───── Data shown ─────

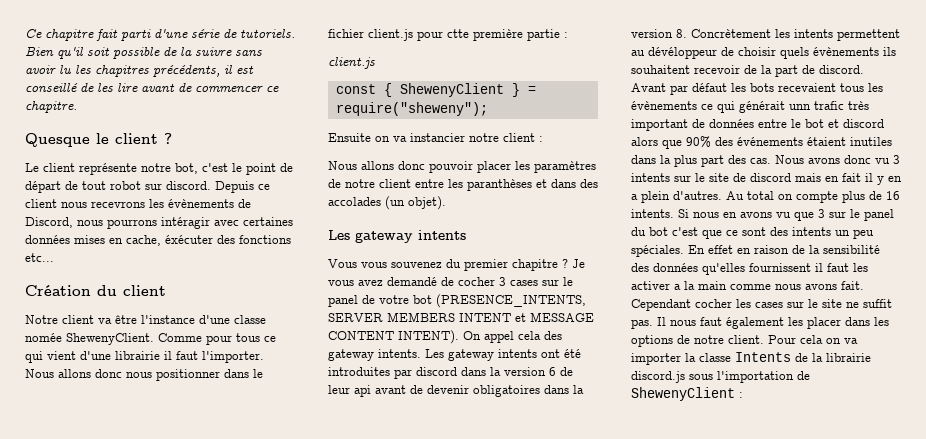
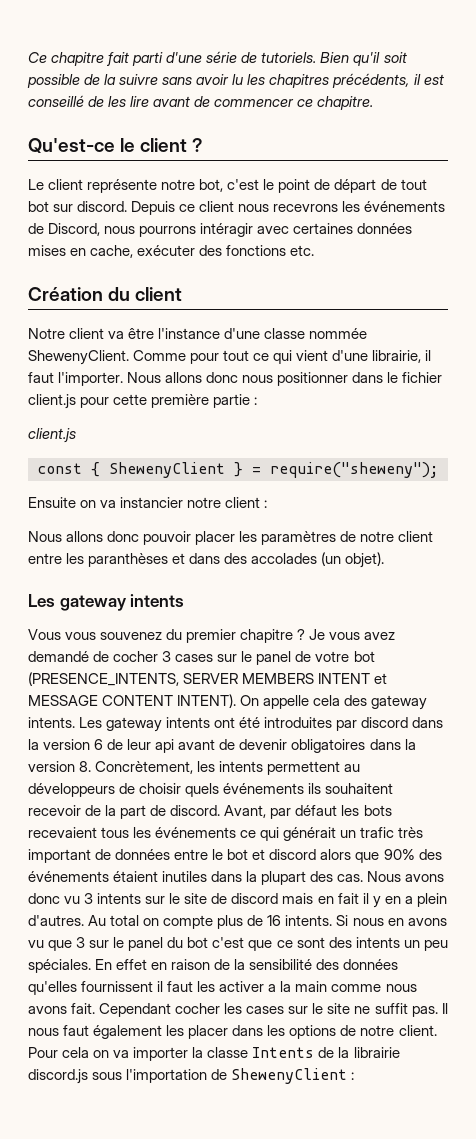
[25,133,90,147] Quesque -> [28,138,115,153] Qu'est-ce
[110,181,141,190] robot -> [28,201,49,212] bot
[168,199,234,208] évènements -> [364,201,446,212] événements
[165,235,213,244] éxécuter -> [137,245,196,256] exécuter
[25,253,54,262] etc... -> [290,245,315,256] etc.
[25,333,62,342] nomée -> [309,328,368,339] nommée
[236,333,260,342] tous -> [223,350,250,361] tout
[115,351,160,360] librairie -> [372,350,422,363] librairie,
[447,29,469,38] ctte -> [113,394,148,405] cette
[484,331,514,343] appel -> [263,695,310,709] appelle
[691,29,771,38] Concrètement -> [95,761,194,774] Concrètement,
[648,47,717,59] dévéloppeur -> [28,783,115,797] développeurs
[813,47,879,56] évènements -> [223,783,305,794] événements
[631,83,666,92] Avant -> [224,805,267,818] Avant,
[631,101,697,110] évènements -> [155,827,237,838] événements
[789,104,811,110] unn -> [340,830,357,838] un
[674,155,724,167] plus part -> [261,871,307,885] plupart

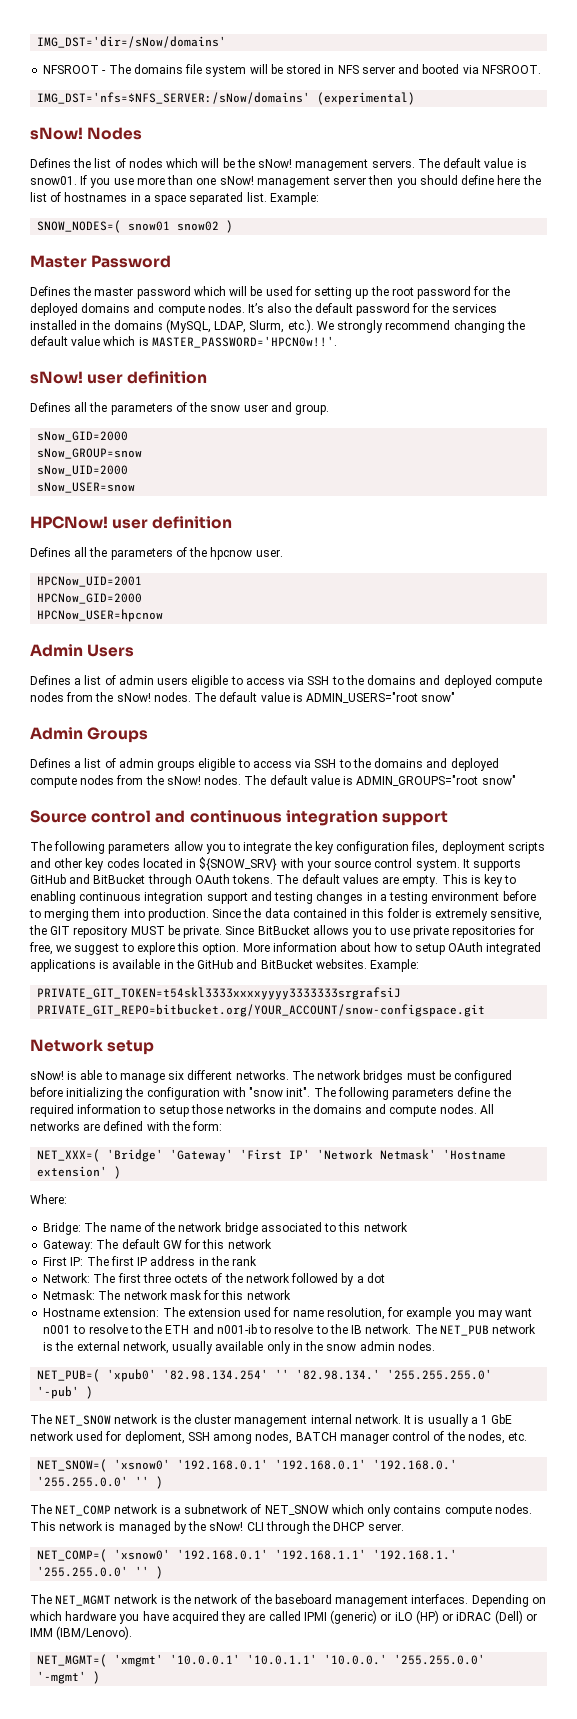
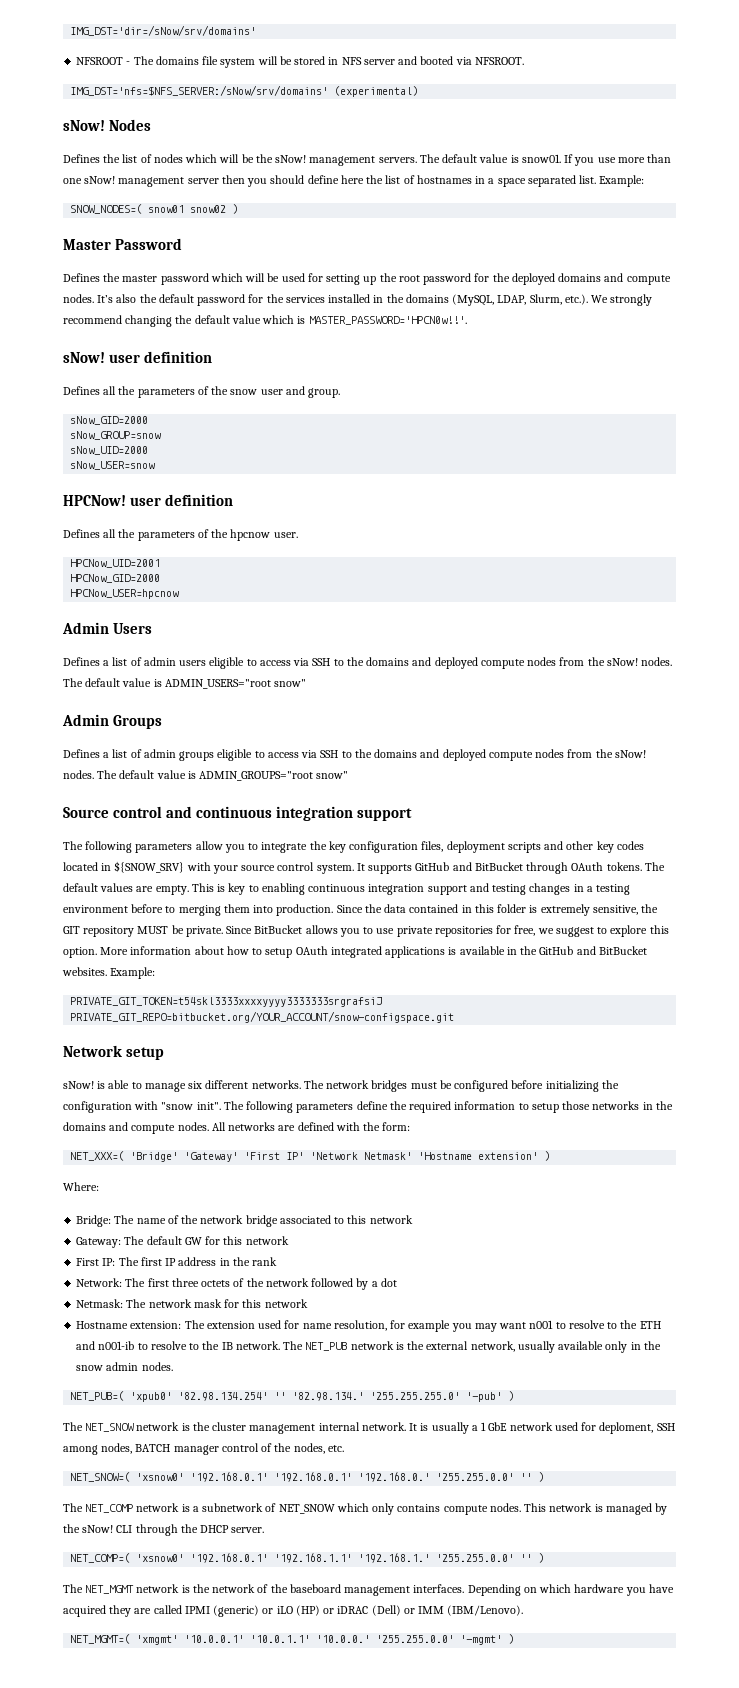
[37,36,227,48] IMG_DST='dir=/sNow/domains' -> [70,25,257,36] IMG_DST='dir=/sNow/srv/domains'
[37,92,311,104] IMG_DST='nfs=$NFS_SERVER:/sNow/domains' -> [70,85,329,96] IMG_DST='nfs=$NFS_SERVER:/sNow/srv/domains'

─────
───── Data shown ─────

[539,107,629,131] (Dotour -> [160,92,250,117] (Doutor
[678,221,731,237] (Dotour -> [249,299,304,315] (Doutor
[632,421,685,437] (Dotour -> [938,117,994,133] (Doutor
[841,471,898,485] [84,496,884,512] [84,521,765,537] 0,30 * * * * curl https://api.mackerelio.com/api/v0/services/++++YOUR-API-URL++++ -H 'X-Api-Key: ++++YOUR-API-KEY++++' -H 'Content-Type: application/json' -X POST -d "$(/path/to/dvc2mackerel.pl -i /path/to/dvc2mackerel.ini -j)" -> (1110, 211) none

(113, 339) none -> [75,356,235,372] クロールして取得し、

─────

Work to be completed: The response must repeat exactly the lines above from the one with "[168,199,234,208] évènements ->" through the one with "[37,92,311,104] IMG_DST='nfs=$NFS_SERVER:/sNow/domains' ->", including both, and must contain no pictures and no other text.

Your solution:
[168,199,234,208] évènements -> [364,201,446,212] événements
[165,235,213,244] éxécuter -> [137,245,196,256] exécuter
[25,253,54,262] etc... -> [290,245,315,256] etc.
[25,333,62,342] nomée -> [309,328,368,339] nommée
[236,333,260,342] tous -> [223,350,250,361] tout
[115,351,160,360] librairie -> [372,350,422,363] librairie,
[447,29,469,38] ctte -> [113,394,148,405] cette
[484,331,514,343] appel -> [263,695,310,709] appelle
[691,29,771,38] Concrètement -> [95,761,194,774] Concrètement,
[648,47,717,59] dévéloppeur -> [28,783,115,797] développeurs
[813,47,879,56] évènements -> [223,783,305,794] événements
[631,83,666,92] Avant -> [224,805,267,818] Avant,
[631,101,697,110] évènements -> [155,827,237,838] événements
[789,104,811,110] unn -> [340,830,357,838] un
[674,155,724,167] plus part -> [261,871,307,885] plupart

[37,36,227,48] IMG_DST='dir=/sNow/domains' -> [70,25,257,36] IMG_DST='dir=/sNow/srv/domains'
[37,92,311,104] IMG_DST='nfs=$NFS_SERVER:/sNow/domains' -> [70,85,329,96] IMG_DST='nfs=$NFS_SERVER:/sNow/srv/domains'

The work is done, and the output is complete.